大家都很熟悉塞翁失馬的故事,說是塞上有一個叫塞翁的人,很會養馬。有一天,他的馬跑到胡人那邊去了,大家怕他想不開,會鬧出事來,都來安慰他。他卻說:“說不定也許這是一件好事呢?”過了幾個月,那匹丟失的馬帶著胡人的好馬回來了,大家又都來恭賀他,替他高興,他又說:“或許這並不是一件好事。”當時塞翁有一個兒子,由於家裏很富裕,所以從小就嬌生慣養,很任性。他見那些胡馬很健壯,便挑了頭烈馬騎上去,一不小心從馬背上摔了下來,折斷了大腿骨。鄉鄰都替他惋惜,他卻說:“怎麼知道這不是一件好事呢?”又過了一年,胡人大舉侵犯邊疆,凡年輕力壯者均被征去當了兵,且十之八九都戰死在沙場上。這個人的兒子因為是個跛子而免遭劫難。應該說這個故事的啟示在於,對待福禍應該有一種豁達、樂觀的心理,不要被它們過分束縛,而不能超越。所謂“失之東榆,收之桑隅”,尤其在禍患麵前,人更應該有一種寬慰的心態。行走世間,大起大落是司空見慣之事,若為官不能認識到福禍的互變性,那必然是行走在兩種極端之上,那是很危險的。對待福禍,應該持一種淡然的心態。

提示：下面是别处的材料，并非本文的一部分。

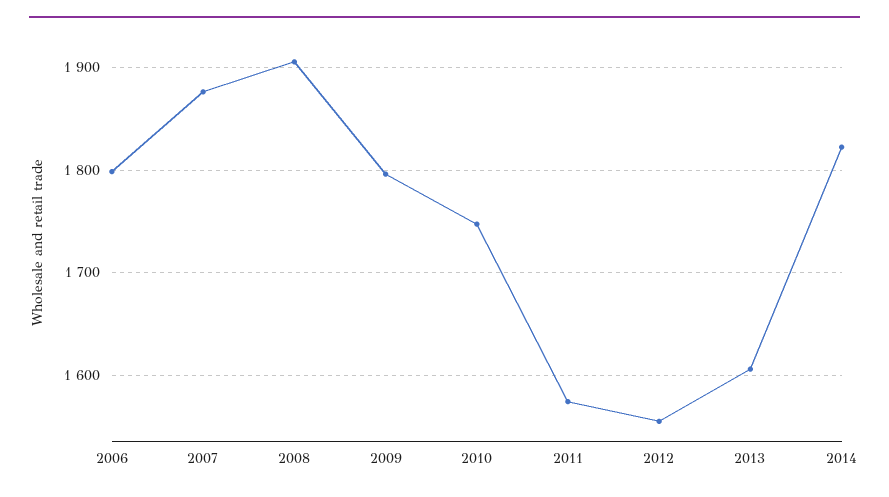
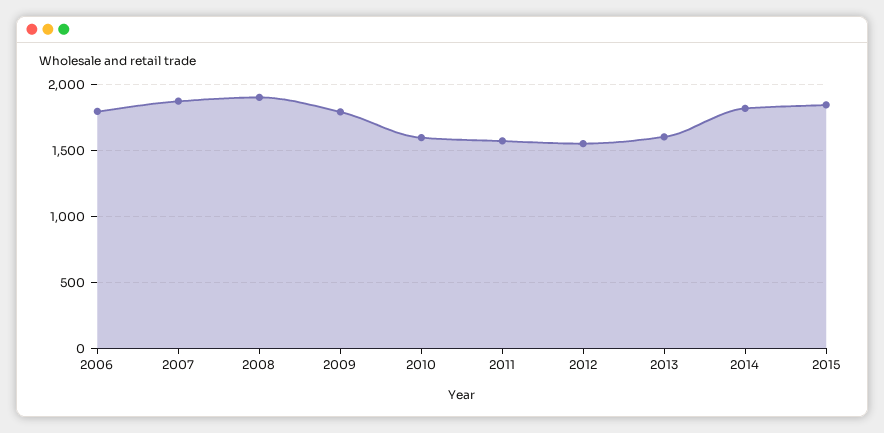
2010: 1750 -> 1600
2015: none -> 1850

在複雜的政治條件下,禍福是瞬夕萬變的。若說人在一定的條件下是可以預見福禍的,那麼在相當複雜的社會環境中,對福禍就很難說會有預見性。尤其在官場上,人際關係相當複雜,怎麼可能對禍福作較準確的預見呢?因此,在某些情況之下,借助一些外力來使自己表麵看起來具有相當可靠性,那是很有必要的,從古而來,慣用的手腕無非是酒,還有便是裝瘋。

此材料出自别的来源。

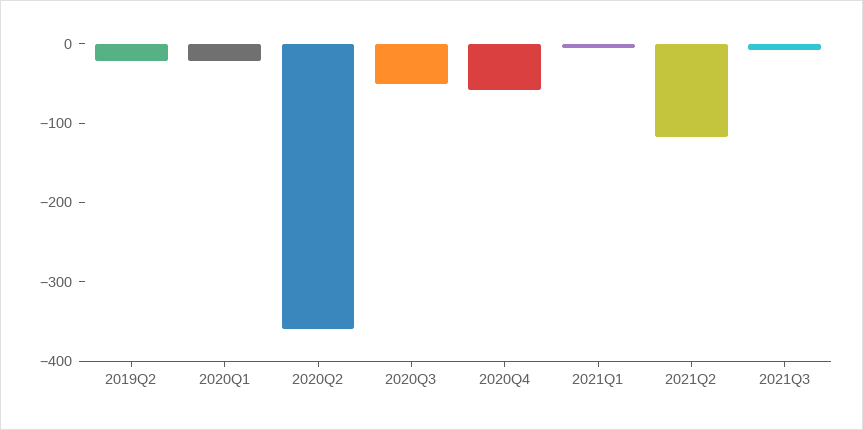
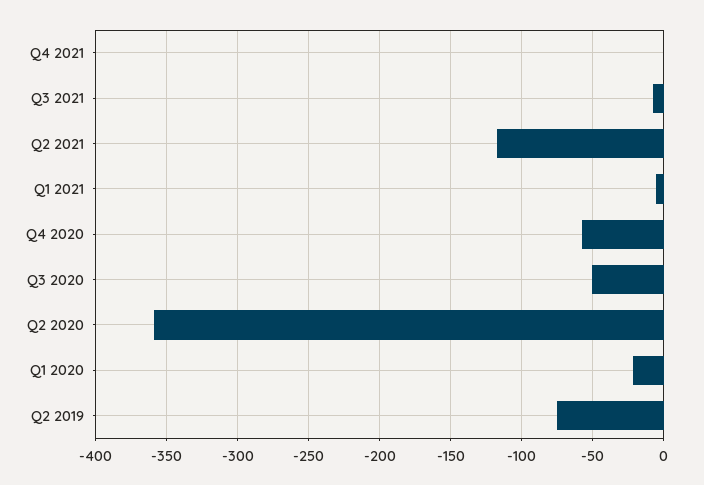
2019Q2: -20 -> -75
Q4 2021: none -> 0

說到酒,最有名的自然要算號稱“竹林七賢”之一的阮籍靠借酒去災的史事了。魏晉之間,曹魏集團和司馬氏集團為爭奪統治權,鬥爭激烈,社會動亂不安,許多知識分子因此而成為曹魏集團和司馬氏集團鬥爭的犧牲品,凡知名人士很少有好的結果。阮籍的父親是曹操的僚屬,著名的建安七子之一。司馬氏為了篡奪曹魏政權,對曹魏集團裏的人殘酷打擊,大行殺戳,毫不留情。自正始十年(公元249年)司馬懿策劃政變,誅滅曹爽三族起,到景元三年(公元262年),司馬昭誅殺思想異己分子嵇康、呂安等人,在短短的十幾年中,司馬昭集團血腥鎮壓了政敵一方的幾十個家族及其親黨,還有一大批無辜的知識分子。

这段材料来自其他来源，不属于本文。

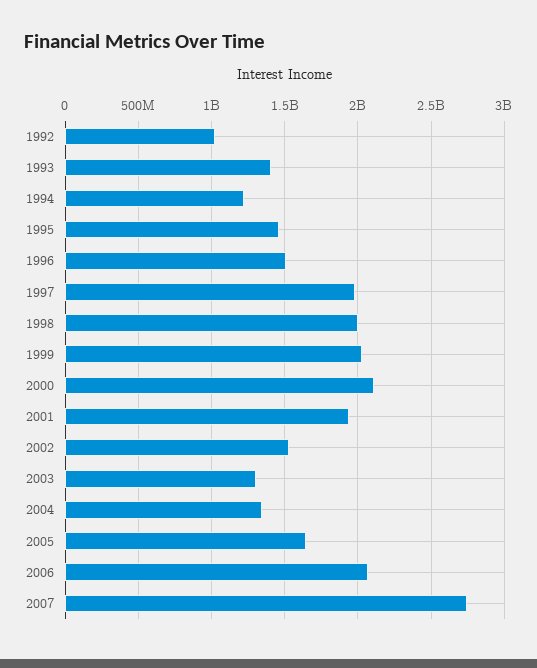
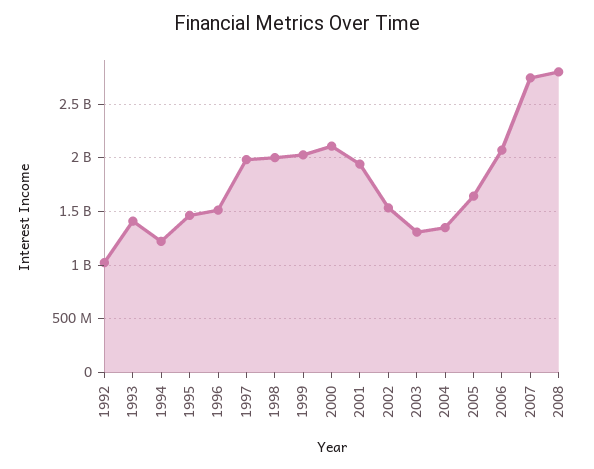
2008: none -> 2800000000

阮籍由於他的家庭出身,自然受到社會的注意。盡管他誌氣宏大豪放,性格傲舉孤高,從小就有匡時濟世的抱負。但在當時人人惴惴不安的恐怖氣氛下,他卻隻能佯為放蕩不羈,喜怒不形於色,不幹預世事,忘情於山水之間。早年他對世道失望,因此朝廷多次征聘,他都不肯出仕,曹爽專權時,阮籍曾被召為號軍,但他以病推辭,隱居鄉間。一年多後,曹爽被誅,人人都佩服他的遠見。後來司馬氏掌權,士大夫如果不接受籠絡,便有被害之虞,他這才應招出仕,以避免當權者的加害。但他“居官無官之意”,做官近乎胡鬧,一則當然是因為不願為司馬氏效力,二則也是為了讓司馬氏集團以為他隻是徒有虛名的無實學之人,不被猜忌。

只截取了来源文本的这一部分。